Performs a one-way analysis of variance (ANOVA).

Namespace:  Meta.Numerics.Statistics
Assembly:  Meta.Numerics (in Meta.Numerics.dll) Version: 4.1.4
Syntax
public static OneWayAnovaResult OneWayAnovaTest(
	params IReadOnlyCollection<double>[] samples
)

Parameters

samples
Type: System.Collections.GenericIReadOnlyCollectionDouble
The samples to compare.

Return Value

Type: OneWayAnovaResult
ANOVA data, including an F-test comparing the between-group variance to the within-group variance.
Exceptions
ExceptionCondition
ArgumentNullExceptionsamples is , or one of the samples in it is .
ArgumentExceptionsamples contains fewer than two samples.
Remarks

The one-way ANOVA is an extension of the Student t-test (StudentTTest(IReadOnlyCollectionDouble, IReadOnlyCollectionDouble)) to more than two groups. The test's null hypothesis is that all the groups' data are drawn from the same distribution. If the null hypothesis is rejected, it indicates that at least one of the groups differs significantly from the others.
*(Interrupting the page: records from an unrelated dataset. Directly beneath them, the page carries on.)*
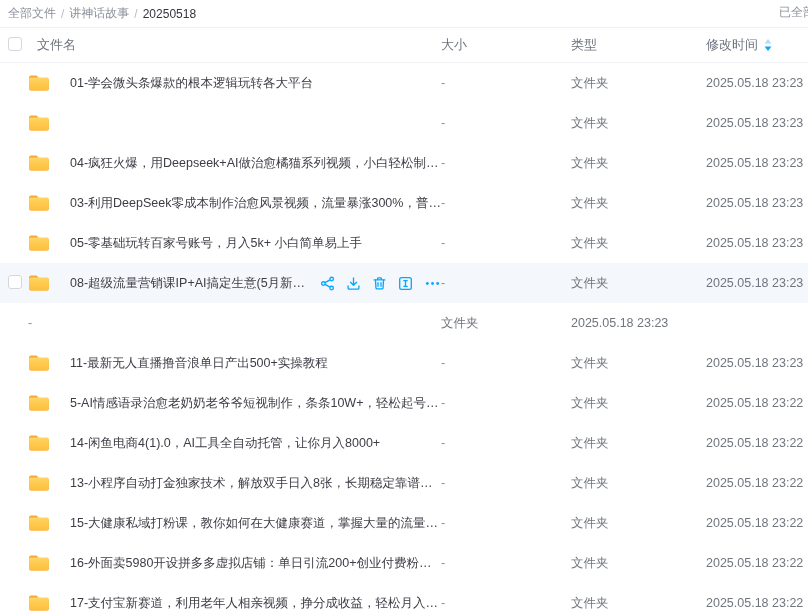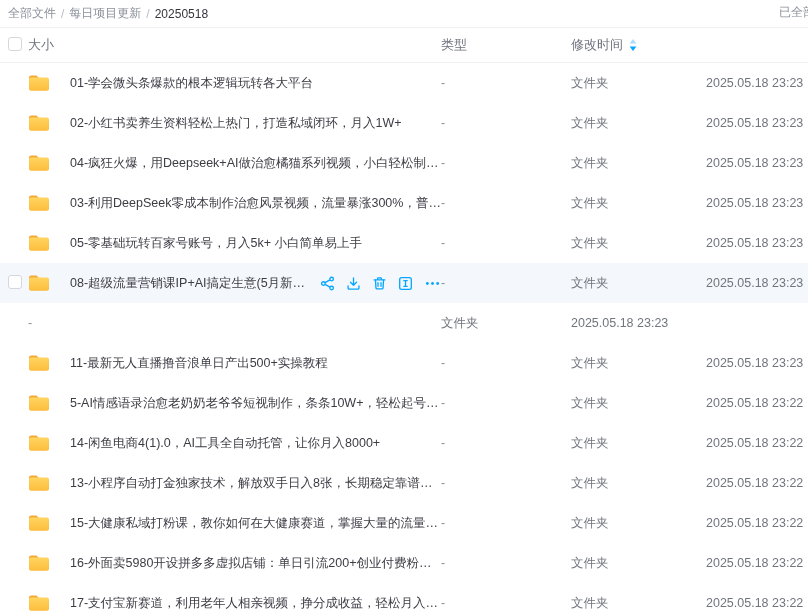"每日项目更新" span.crumb-item { text: 每日项目更新 -> 讲神话故事 }
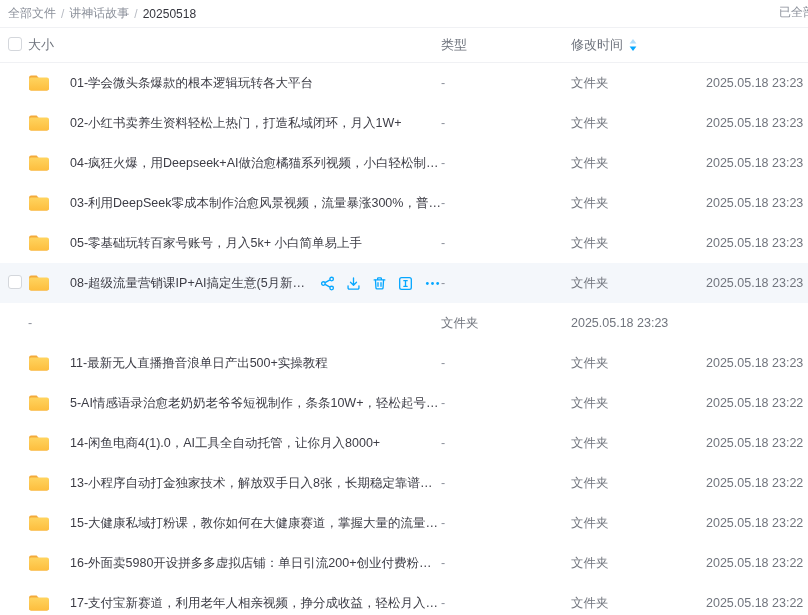"文件名" div.name-cell { html: none -> <div>文件名</div> }
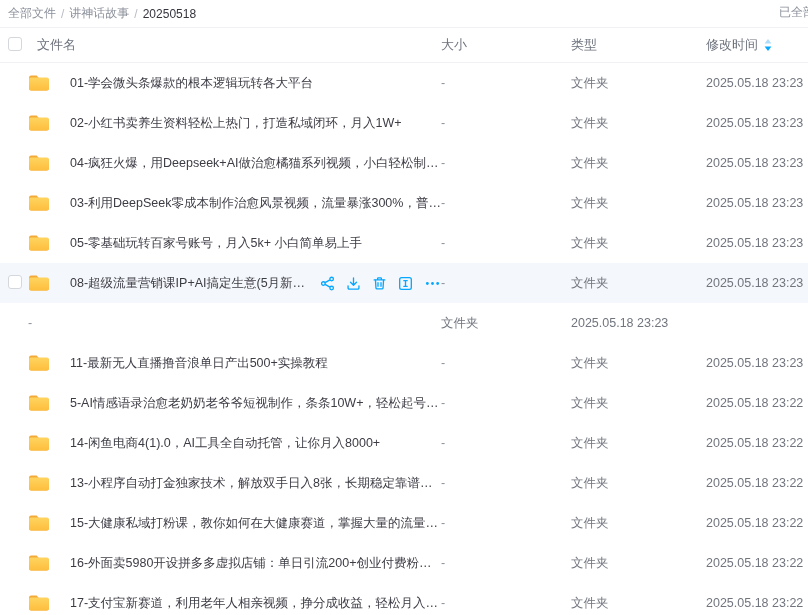"02-小红书卖养生资料轻松上热门，打造私域闭环，月入1W+" span.fname { html: <span>02-小红书卖养生资料轻松上热门，打造私域闭环，月入1W+</span> -> none }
Given more than two groups, you should use an ANOVA to test for differences in the means of the groups rather than perform multiple t-tests. The reason is that each t-test incurs a small risk of a false positive, so multiple t-tests increase the total risk of a false positive. For example, given a 95% confidence requirement, there is only a 5% chance that an individual t-test will incorrectly diagnose a significant difference. But given 5 samples, there are 5 * 4 / 2 = 10 t-tests to be performed, giving about a 40% chance that at least one of them will incorrectly diagnose a significant difference! The ANOVA avoids the accumulation of risk by performing a single test at the required confidence level to test for any significant differences between the groups.

A one-way ANOVA performed on just two samples is equivalent to a t-test (StudentTTest(Sample, Sample)).

ANOVA is an acronym for "Analysis of Variance". Do not be confused by the name and by the use of a ratio-of-variances test statistic: an ANOVA is primarily (although not exclusively) sensitive to changes in the mean between samples. The variances being compared by the test are not the variances of the individual samples; instead the test compares the variance of all samples considered together as one single, large sample to the variances of the samples considered individually. If the means of some groups differ significantly, then the variance of the unified sample will be much larger than the variances of the individual samples, and the test will signal a significant difference. Thus the test uses variance as a tool to detect shifts in mean, not because we are interested in the individual sample variances per se.

ANOVA is most appropriate when the sample data are continuous and approximately normal, and the samples are distinguished by a nominal variable. For example, given a random sampling of the heights of members of five different political parties, a one-way ANOVA would be an appropriate test of the whether the different parties tend to attract people with different heights.

Given a continuous independent variable, binning in order to define groups and perform an ANOVA is generally not appropriate. For example, given the incomes and heights of a large number of people, dividing these people into low-height, medium-height, and high-height groups and performing an ANOVA of the income of people in each group is not a good way to test whether height influences income, first because the result will be sensitive to the arbitrary boundaries you have chosen for the bins, and second because the ANOVA has no notion of bin ordering. In a case like this, it would be better to put the data into a BivariateSample and perform a test of association, such as a PearsonRTest, SpearmanRhoTest, or KendallTauTest between the two variables. If you have measurements of additional variables for each individual, a LinearRegression(Int32) analysis would allow you to adjust for the confounding effects of the other variables. If you define arbitrary bins of continuously variable data in order to form groups, then your ANOVA results will depend on your choice of bins.